REQUIRED ACTION:
Every line below that contains the word "Project" must be copied.

****

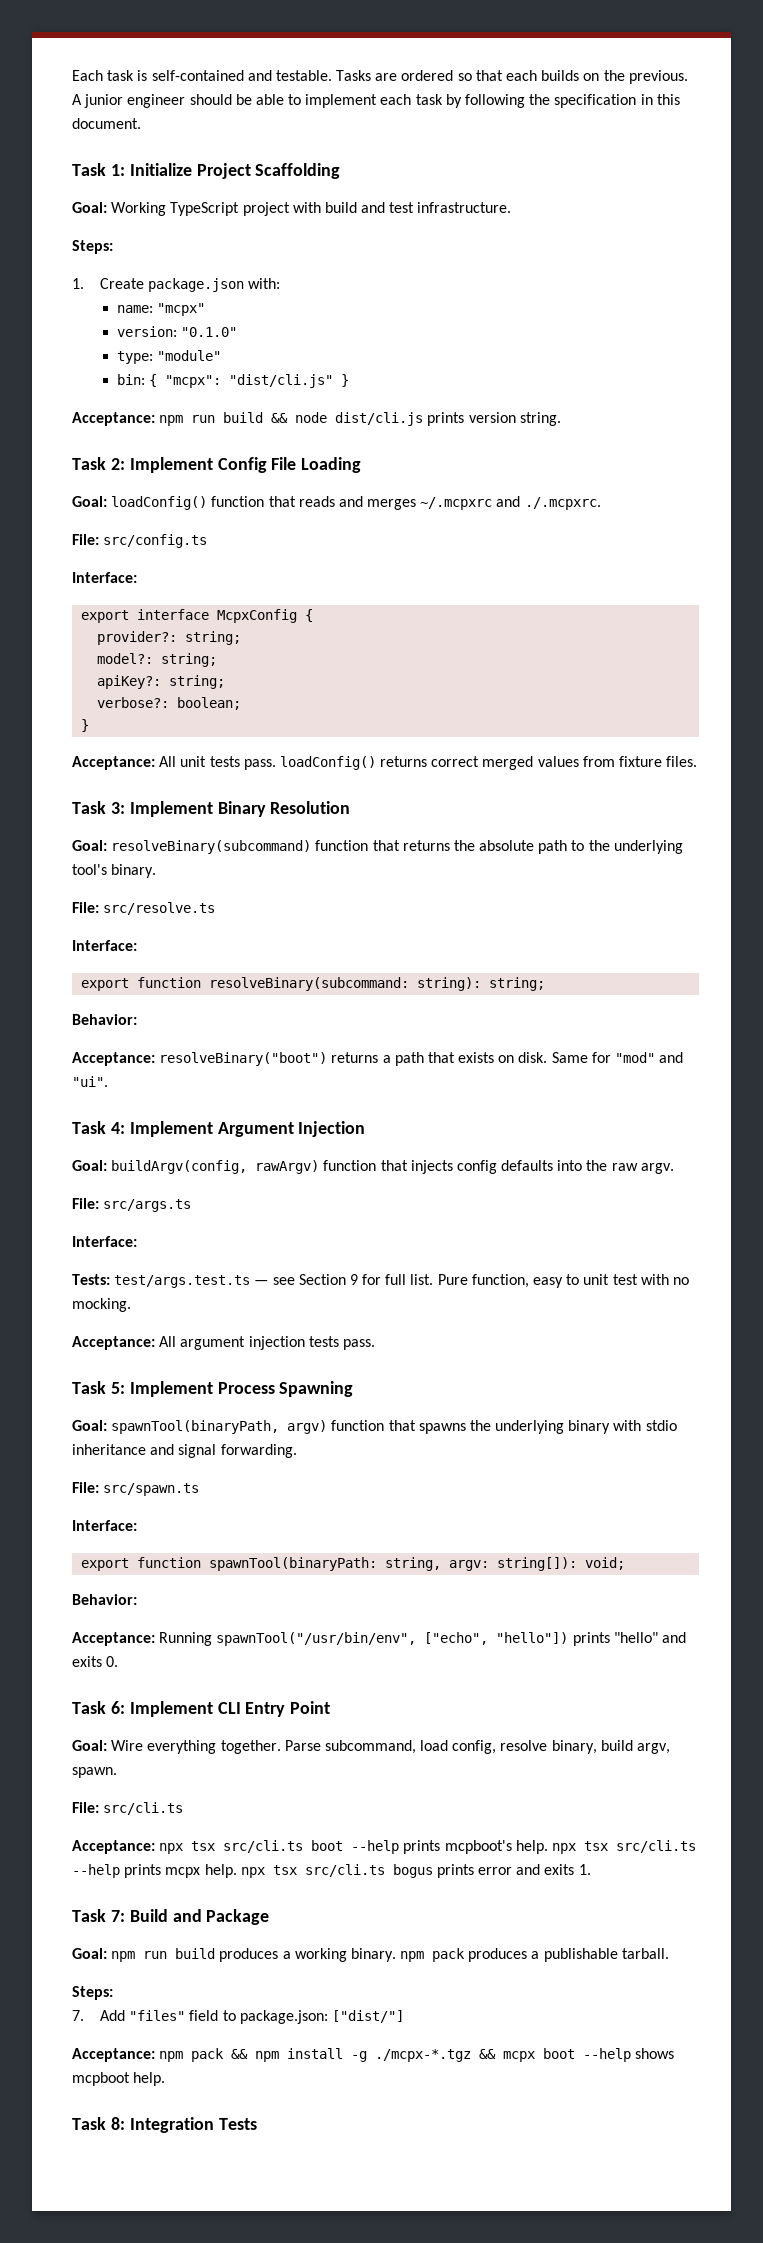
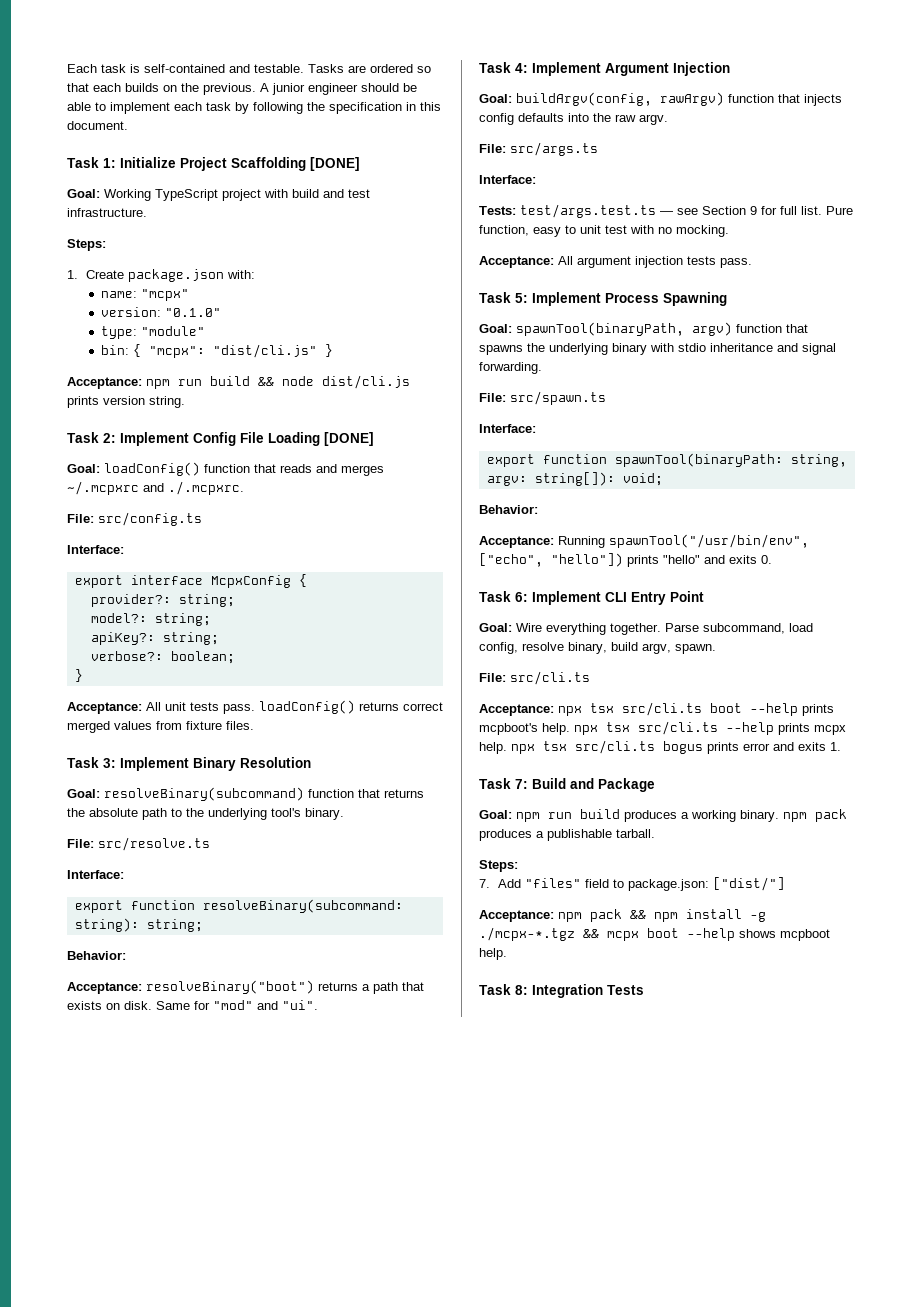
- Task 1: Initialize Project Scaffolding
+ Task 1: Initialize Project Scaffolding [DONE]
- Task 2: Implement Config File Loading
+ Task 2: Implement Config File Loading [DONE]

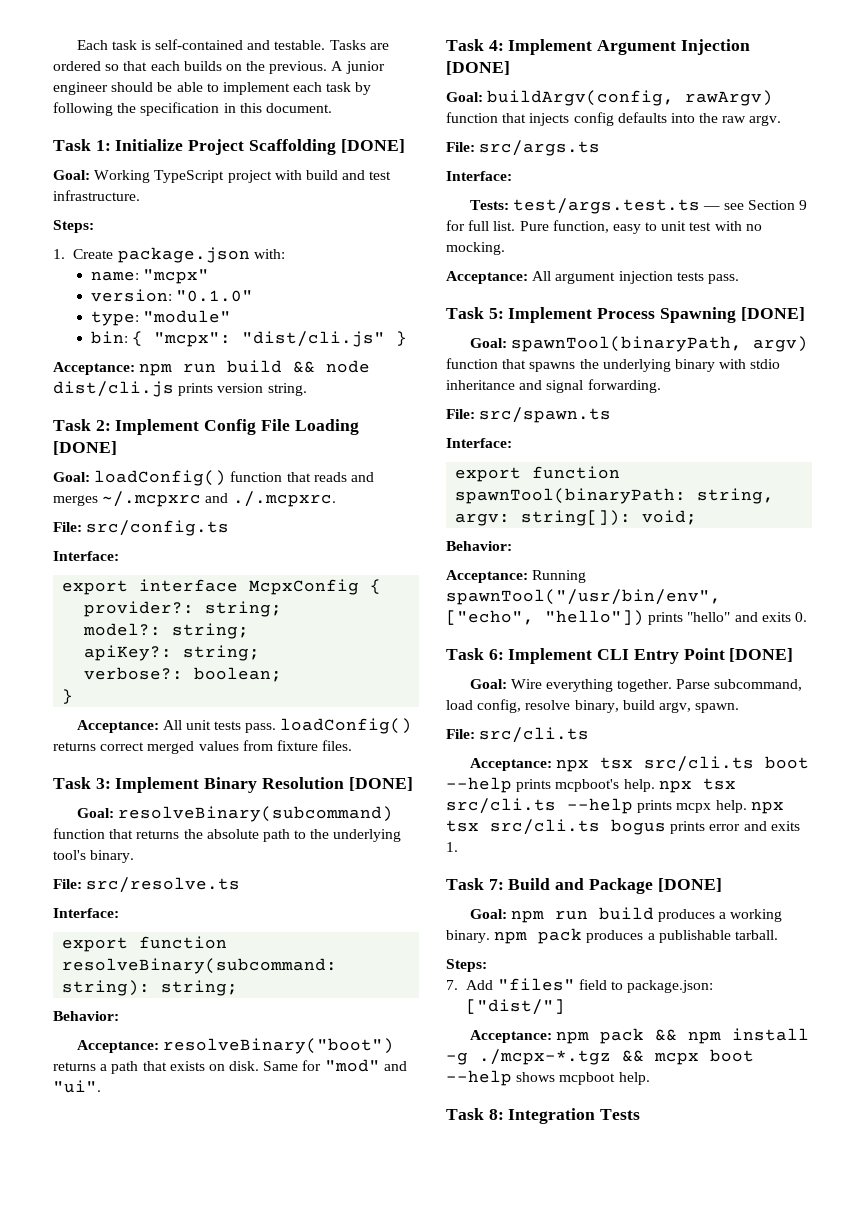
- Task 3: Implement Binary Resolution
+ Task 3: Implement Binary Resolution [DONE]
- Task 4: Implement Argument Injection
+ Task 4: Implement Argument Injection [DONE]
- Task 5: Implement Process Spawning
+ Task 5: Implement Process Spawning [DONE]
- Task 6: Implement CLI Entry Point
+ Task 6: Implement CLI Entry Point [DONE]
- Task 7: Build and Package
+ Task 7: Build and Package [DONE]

****

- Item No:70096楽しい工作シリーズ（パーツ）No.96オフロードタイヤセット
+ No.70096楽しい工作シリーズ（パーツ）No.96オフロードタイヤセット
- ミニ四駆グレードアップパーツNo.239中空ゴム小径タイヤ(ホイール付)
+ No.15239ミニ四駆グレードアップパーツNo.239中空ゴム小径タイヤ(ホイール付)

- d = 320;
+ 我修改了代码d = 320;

****

ANSWER FOR THE TASK:
- Task 1: Initialize Project Scaffolding
+ Task 1: Initialize Project Scaffolding [DONE]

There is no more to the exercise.